# Records for this exercise
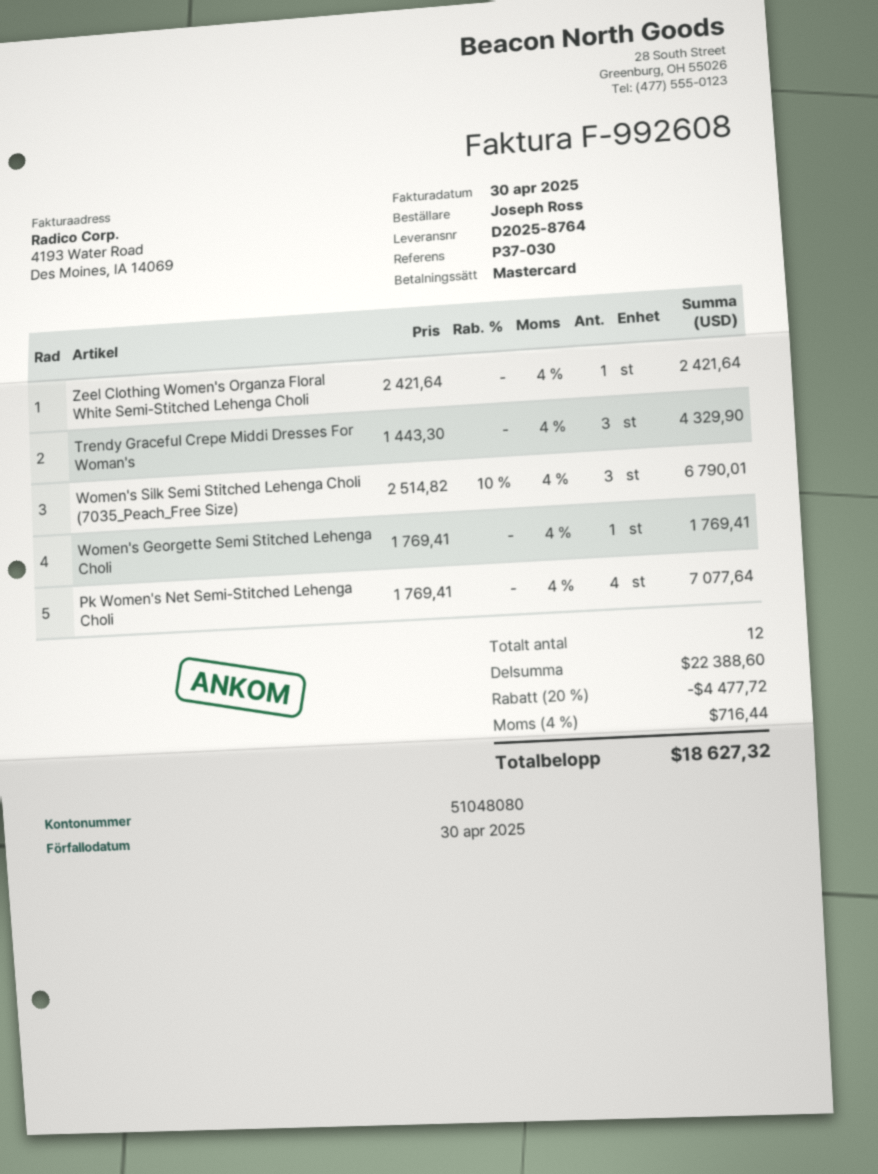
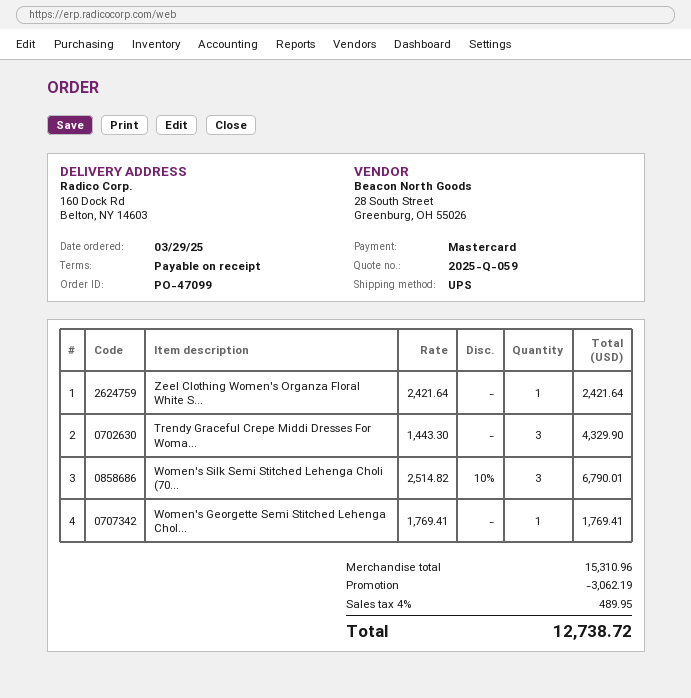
Pk Women's Net Semi-Stitched Lehenga Choli: 4 x 1769.41 = 7077.64 -> none
subtotal: 22388.60 -> 15310.96
discount: 4477.72 -> 3062.19
tax: 4% = 716.44 -> 4% = 489.95
total: 18627.32 -> 12738.72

# Exercise objective
Without including any picture, reproduce all of the material exactly.

# Exercise output
Pk Women's Net Semi-Stitched Lehenga Choli: 4 x 1769.41 = 7077.64 -> none
subtotal: 22388.60 -> 15310.96
discount: 4477.72 -> 3062.19
tax: 4% = 716.44 -> 4% = 489.95
total: 18627.32 -> 12738.72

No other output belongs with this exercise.